### REQUIREMENT
When the listing below reaches the line that has "font-family: none ->", start reproducing exactly; stop after the line that has "html: <h2>Qu’est-ce que", and drop the pictures.

### PROVIDED DATA

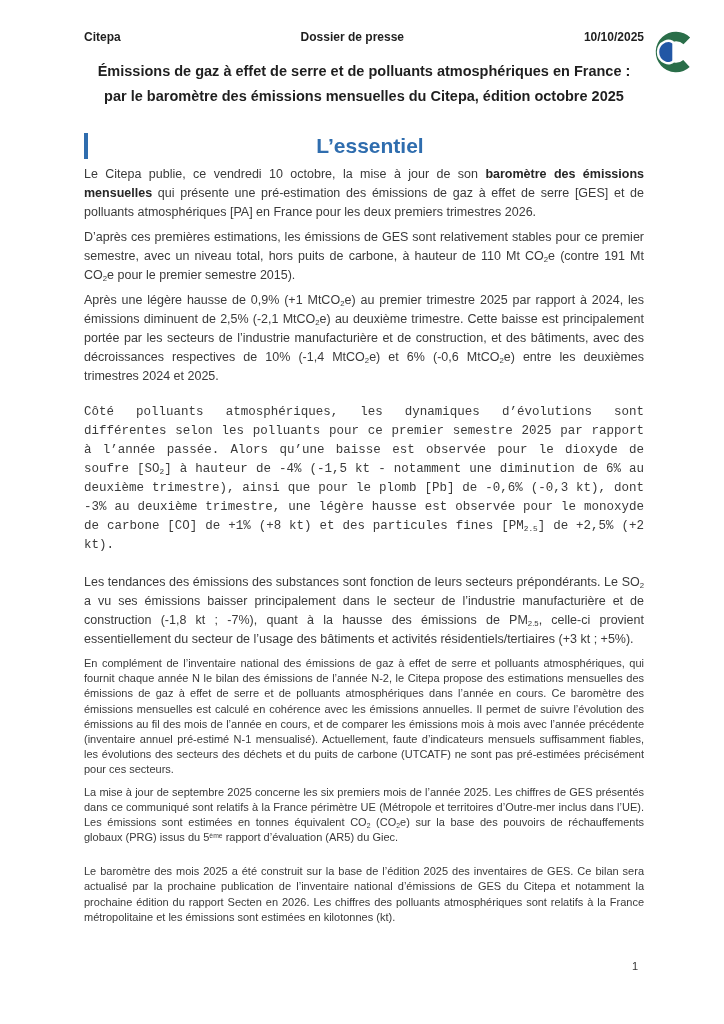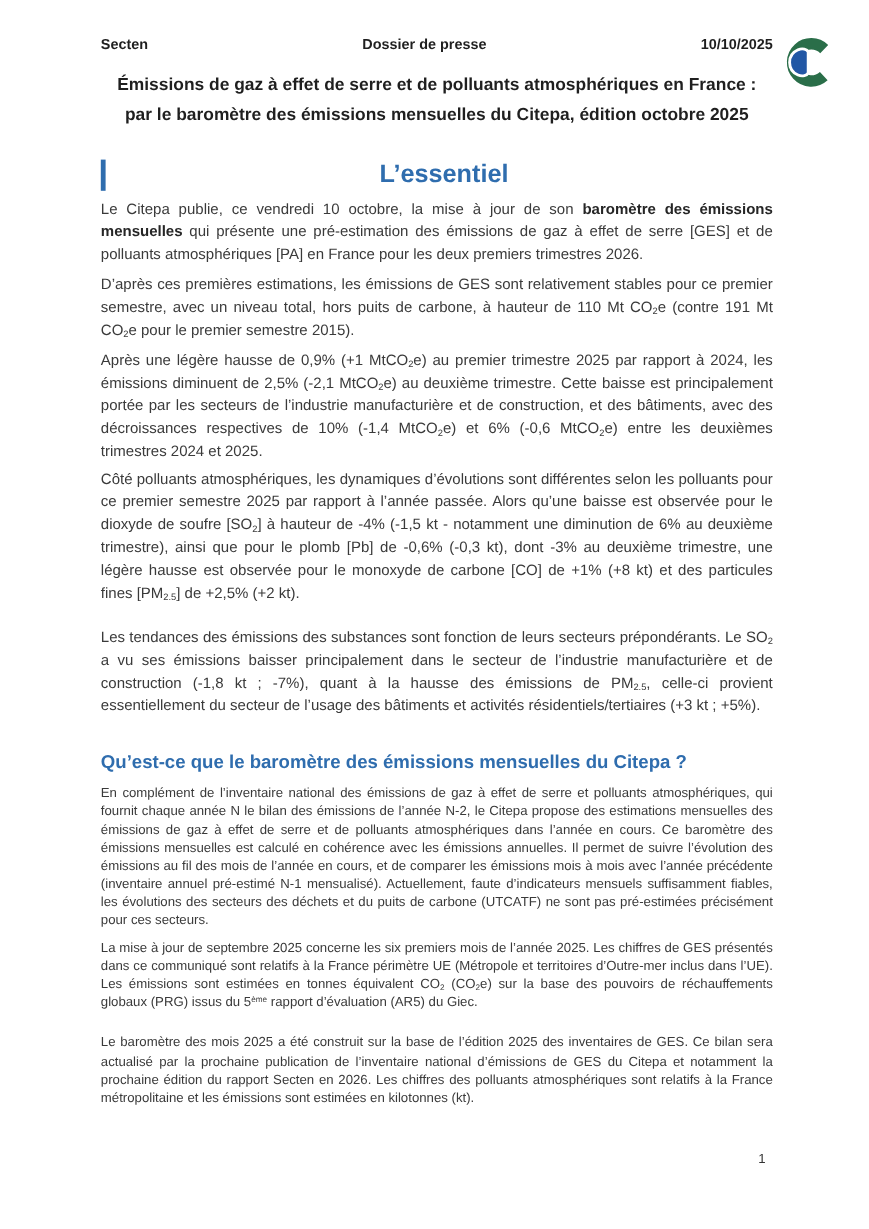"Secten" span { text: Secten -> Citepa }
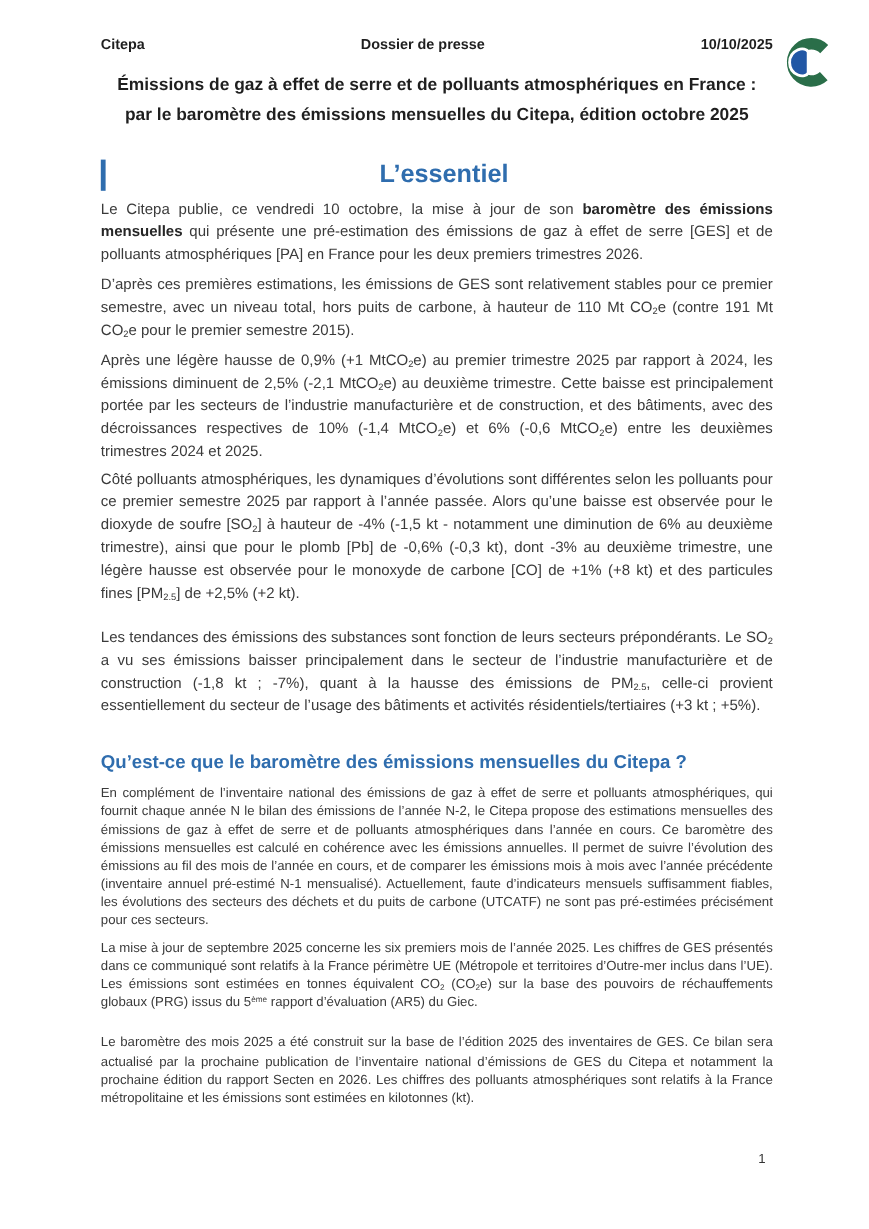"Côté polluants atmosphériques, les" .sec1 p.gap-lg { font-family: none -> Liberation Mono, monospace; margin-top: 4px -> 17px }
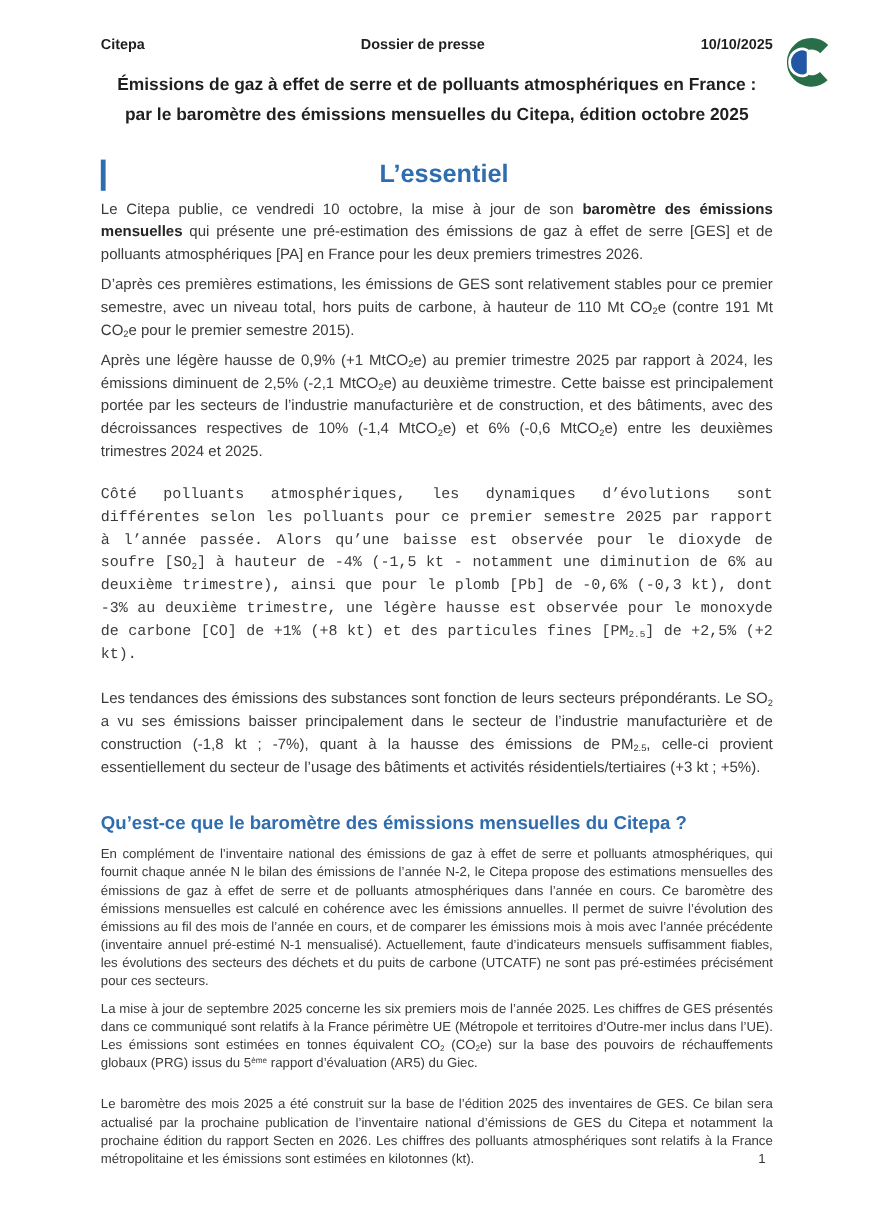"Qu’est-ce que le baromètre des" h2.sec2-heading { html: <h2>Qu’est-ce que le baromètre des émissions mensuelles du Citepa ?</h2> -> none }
* * *
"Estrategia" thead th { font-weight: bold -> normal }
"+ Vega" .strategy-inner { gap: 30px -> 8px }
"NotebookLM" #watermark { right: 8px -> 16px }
---
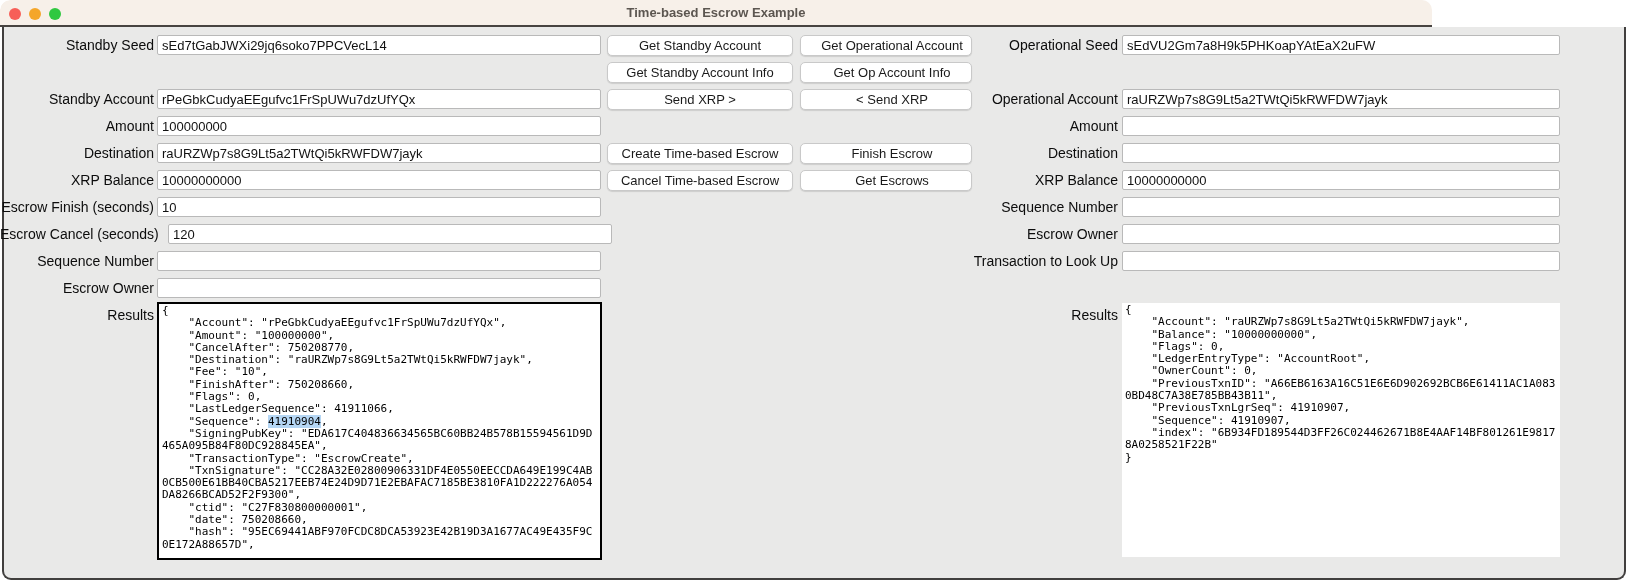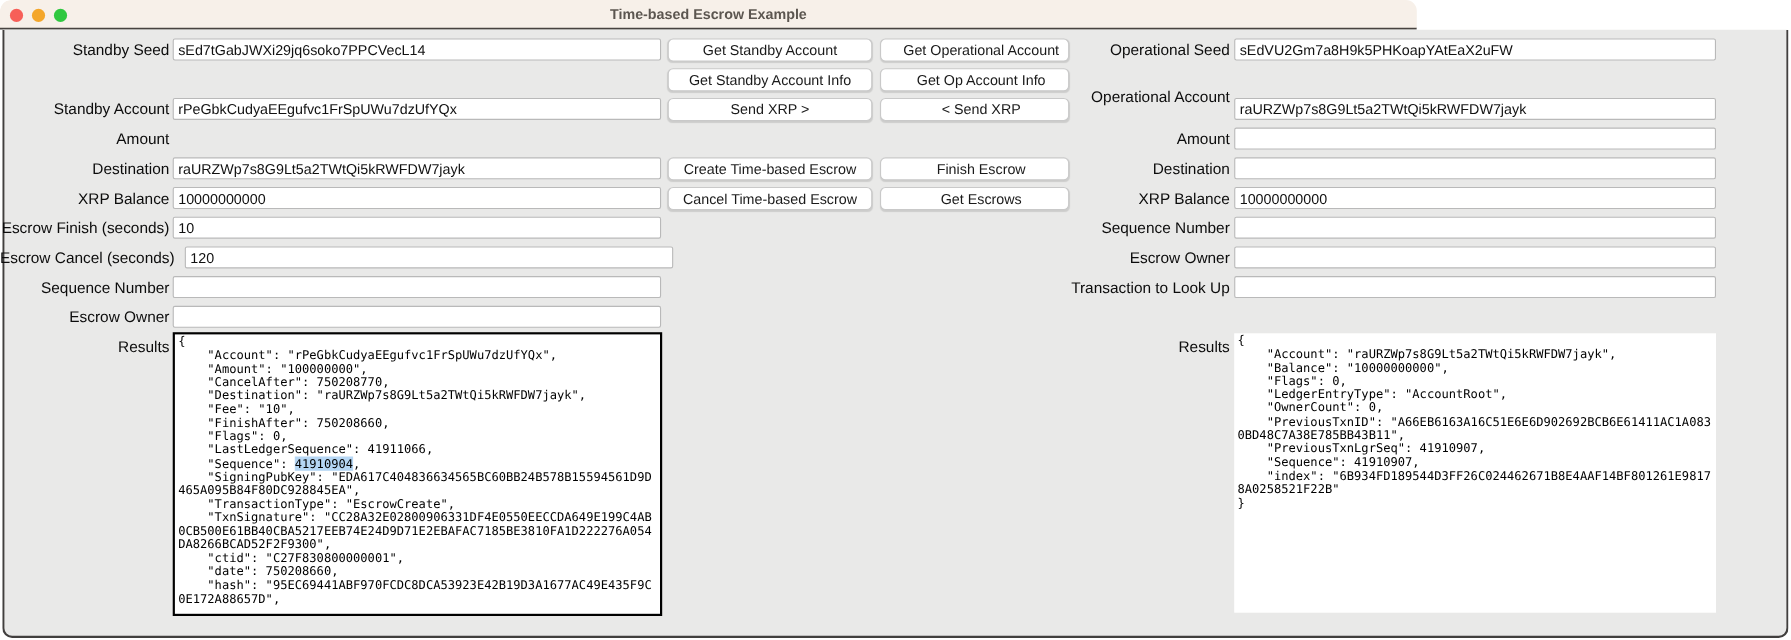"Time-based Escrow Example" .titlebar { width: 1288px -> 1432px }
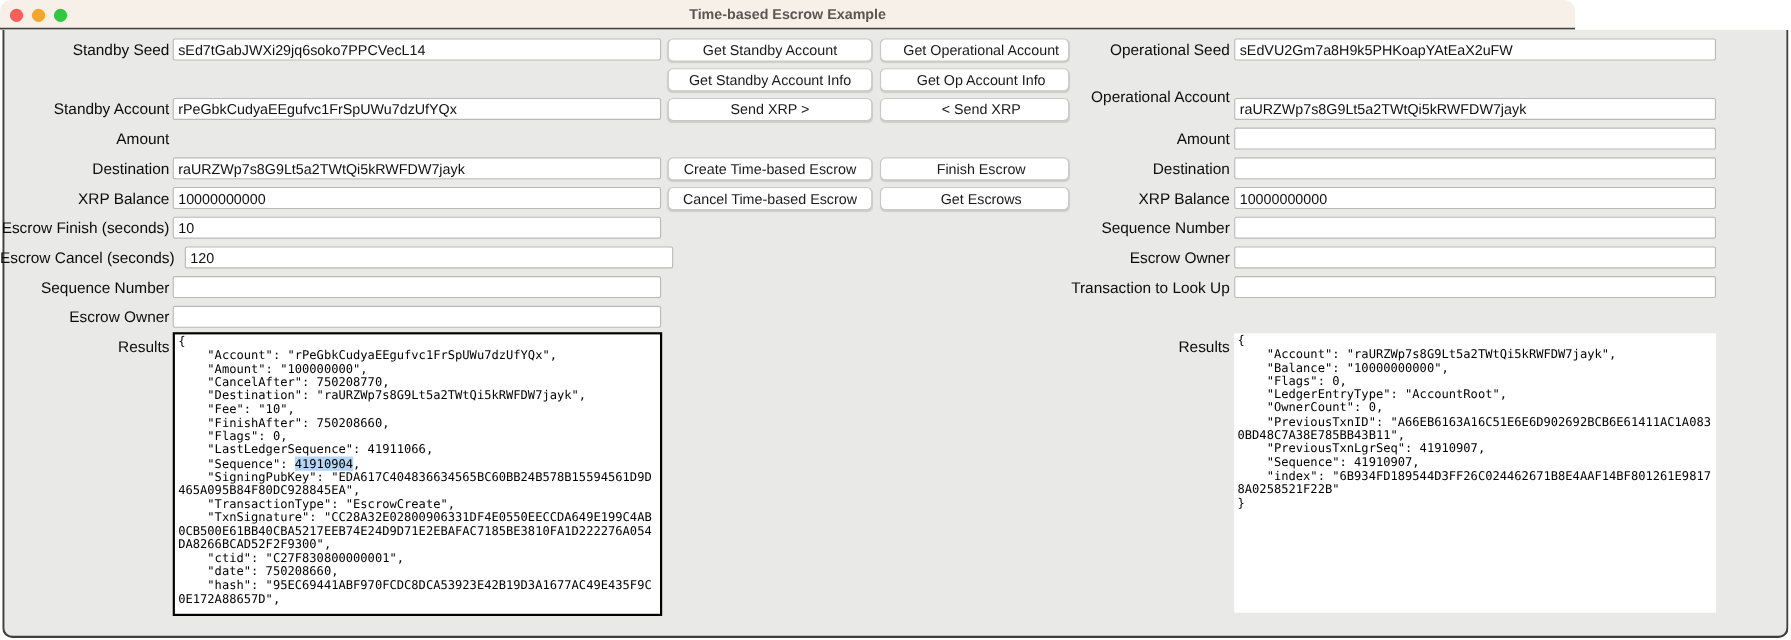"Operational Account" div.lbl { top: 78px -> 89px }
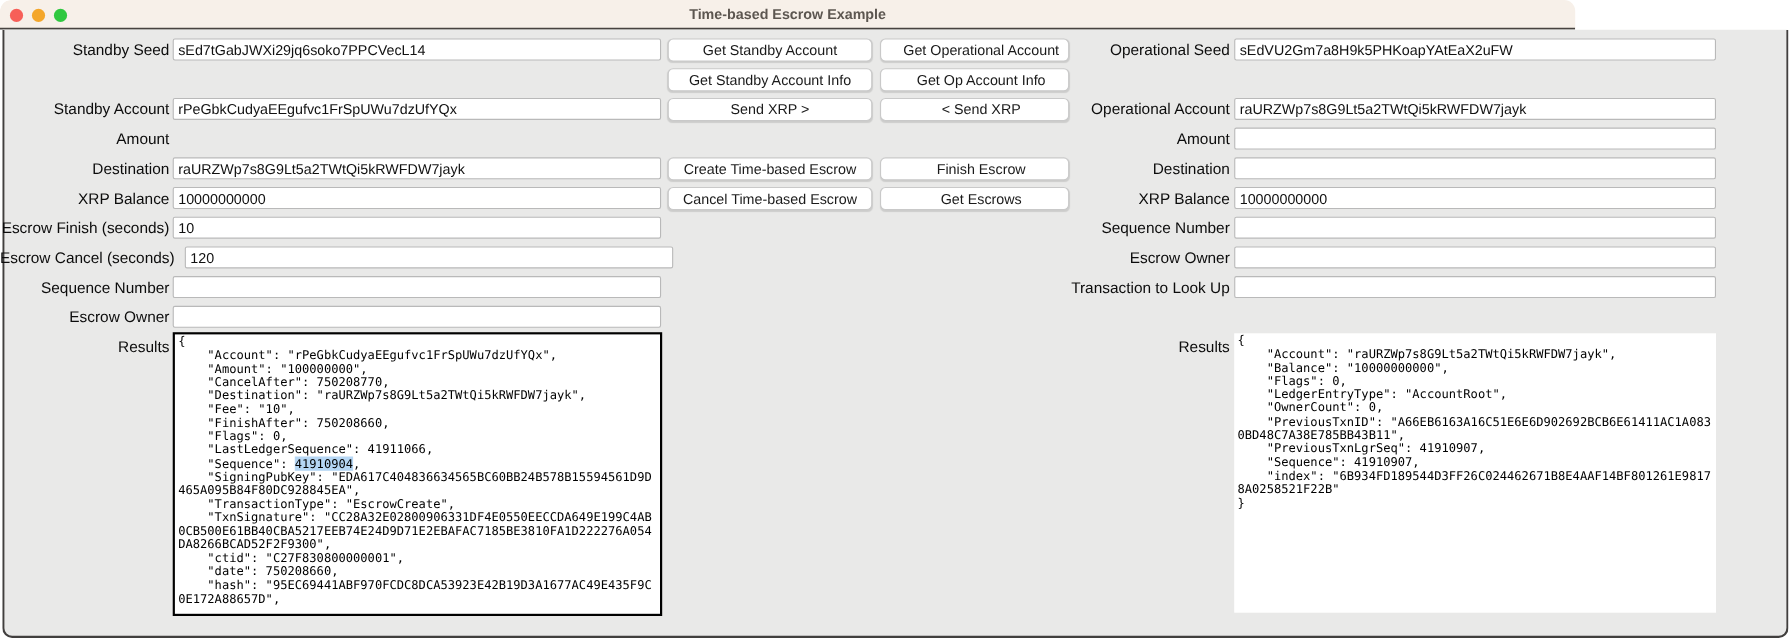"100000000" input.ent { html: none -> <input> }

### SOLVED PROBLEM
"Côté polluants atmosphériques, les" .sec1 p.gap-lg { font-family: none -> Liberation Mono, monospace; margin-top: 4px -> 17px }
"Qu’est-ce que le baromètre des" h2.sec2-heading { html: <h2>Qu’est-ce que le baromètre des émissions mensuelles du Citepa ?</h2> -> none }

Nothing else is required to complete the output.